*** Opening of Material supplied ***

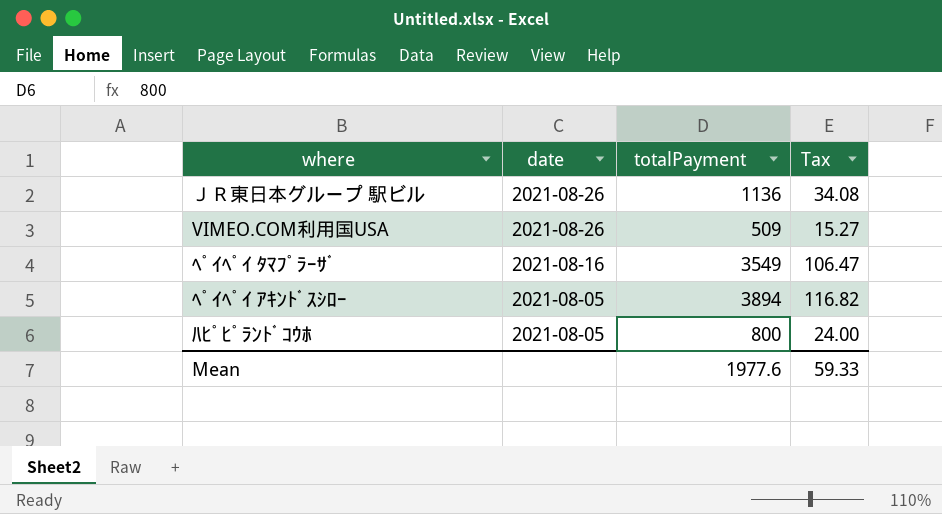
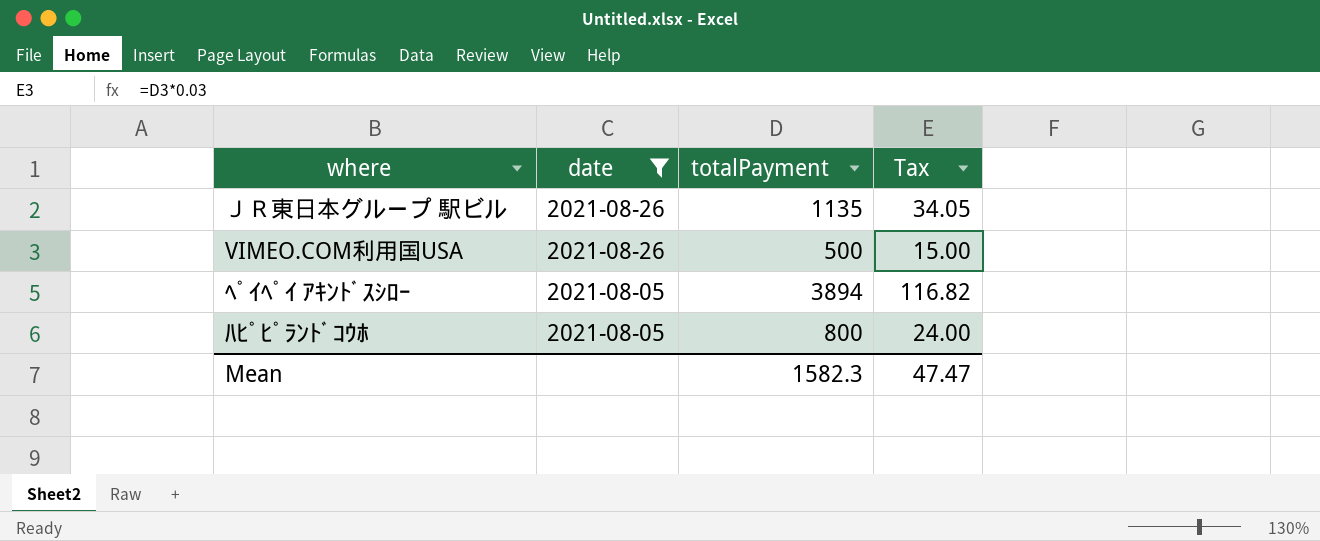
filter: none -> date != 2021-08-16
ＪＲ東日本グループ 駅ビル | totalPayment: 1136 -> 1135
ＪＲ東日本グループ 駅ビル | Tax: 34.08 -> 34.05
VIMEO.COM利用国USA | totalPayment: 509 -> 500
VIMEO.COM利用国USA | Tax: 15.27 -> 15.00
Mean | totalPayment: 1977.6 -> 1582.3
Mean | Tax: 59.33 -> 47.47

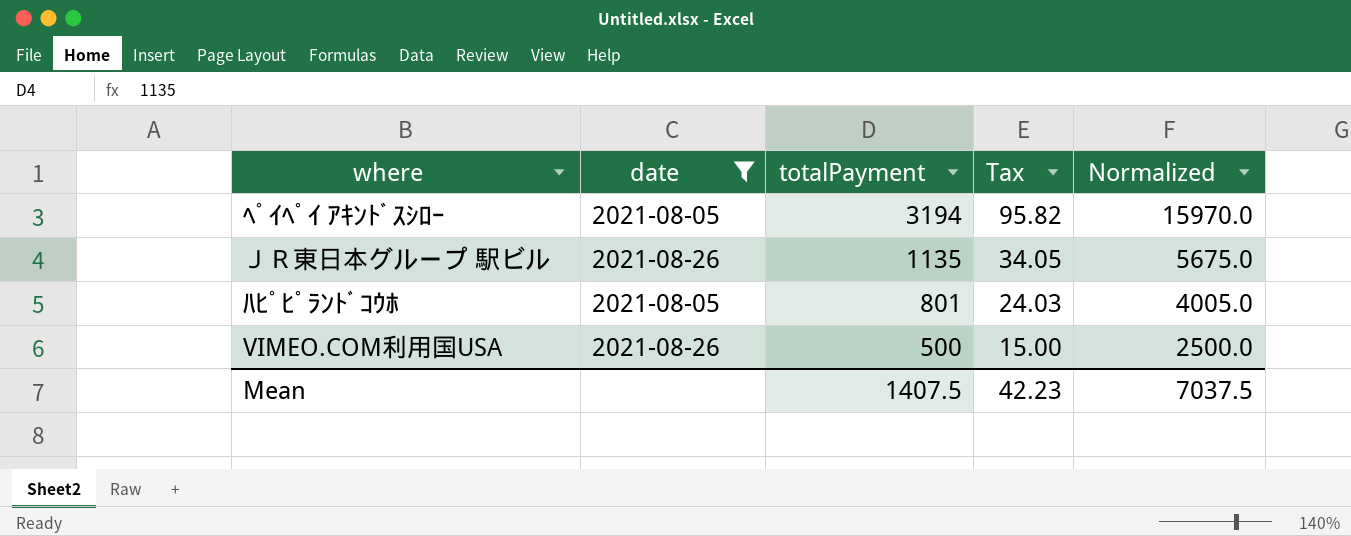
row order: date descending -> totalPayment descending
column Normalized | formula: none -> [totalPayment] * 5
ﾍﾟｲﾍﾟｲ ｱｷﾝﾄﾞｽｼﾛｰ | totalPayment: 3894 -> 3194
ﾍﾟｲﾍﾟｲ ｱｷﾝﾄﾞｽｼﾛｰ | Tax: 116.82 -> 95.82
ﾊﾋﾟﾋﾟﾗﾝﾄﾞｺｳﾎ | totalPayment: 800 -> 801
ﾊﾋﾟﾋﾟﾗﾝﾄﾞｺｳﾎ | Tax: 24.00 -> 24.03
Mean | totalPayment: 1582.3 -> 1407.5
Mean | Tax: 47.47 -> 42.23

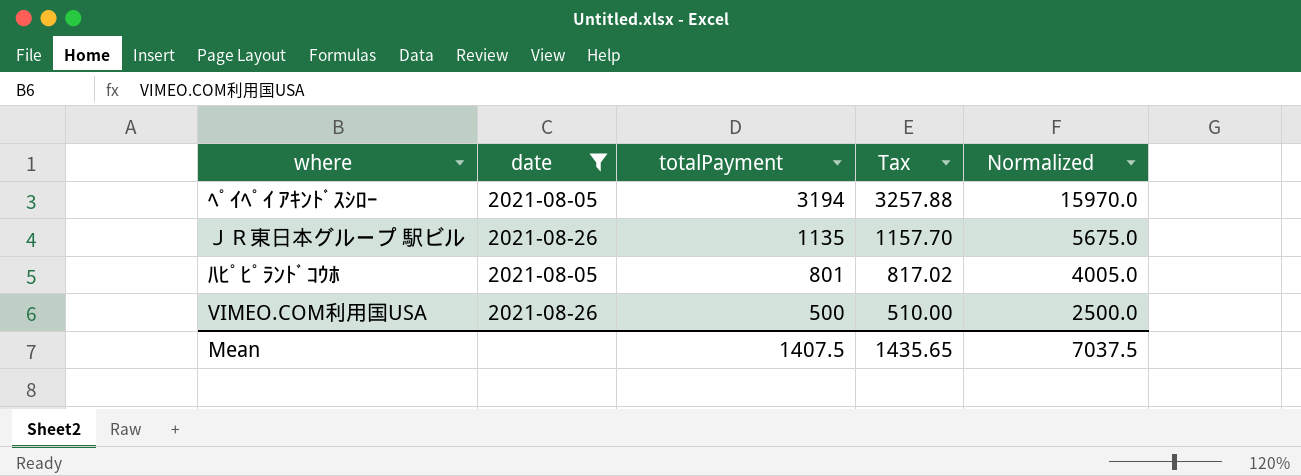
column Tax | formula: [totalPayment] * 0.03 -> [totalPayment] * 1.02
Mean | Tax: 42.23 -> 1435.65

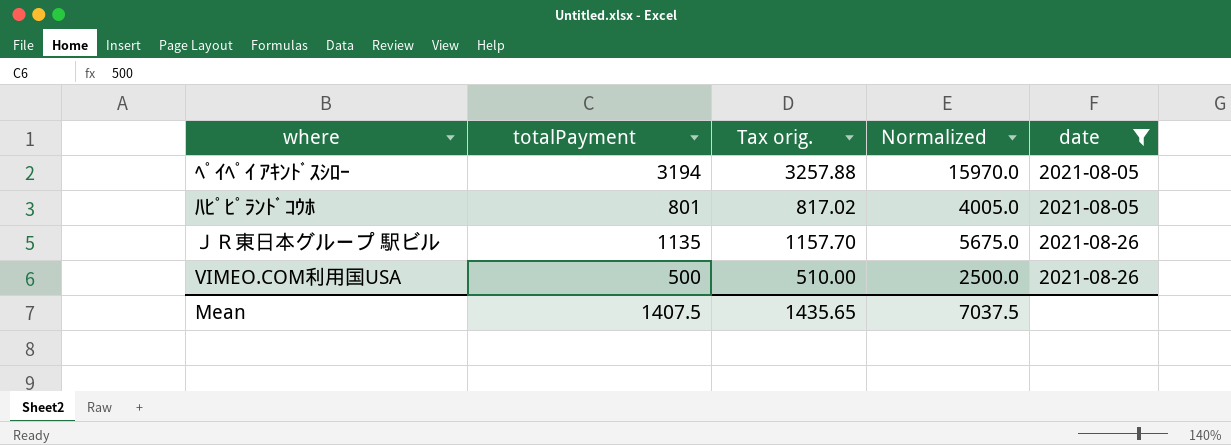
row order: totalPayment descending -> date ascending
column name: Tax -> Tax orig.
column date | position: 2 -> 5

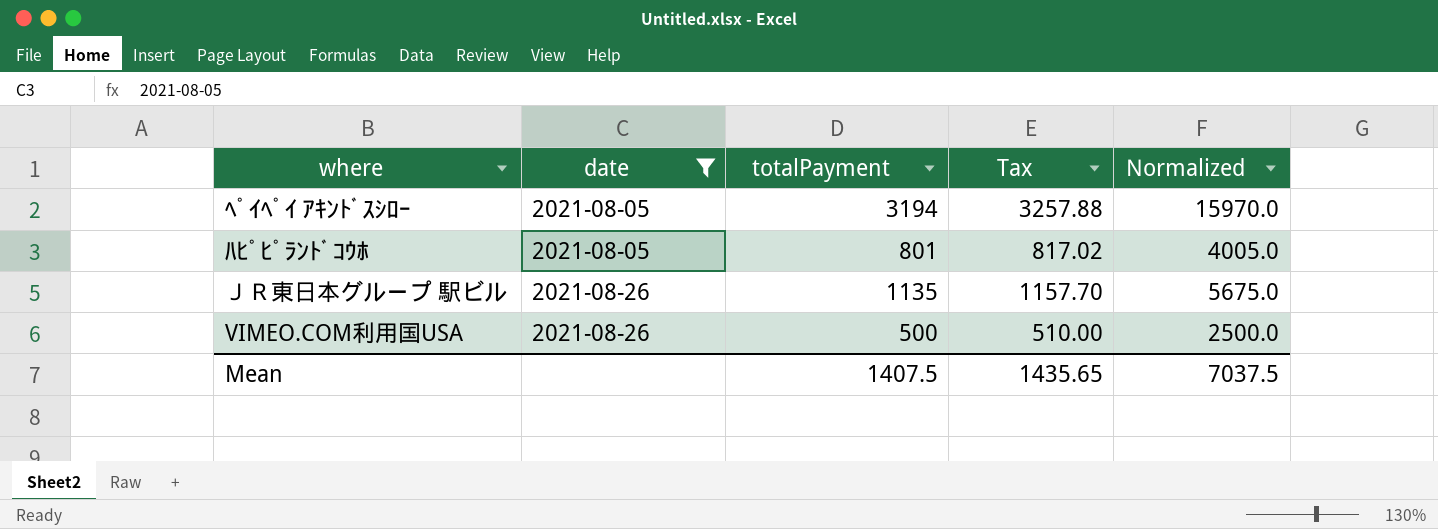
column date | position: 5 -> 2
column name: Tax orig. -> Tax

*** Close of Material supplied ***

Which of the lines above mention the word "descending"? Pull those lines out.

row order: date descending -> totalPayment descending
row order: totalPayment descending -> date ascending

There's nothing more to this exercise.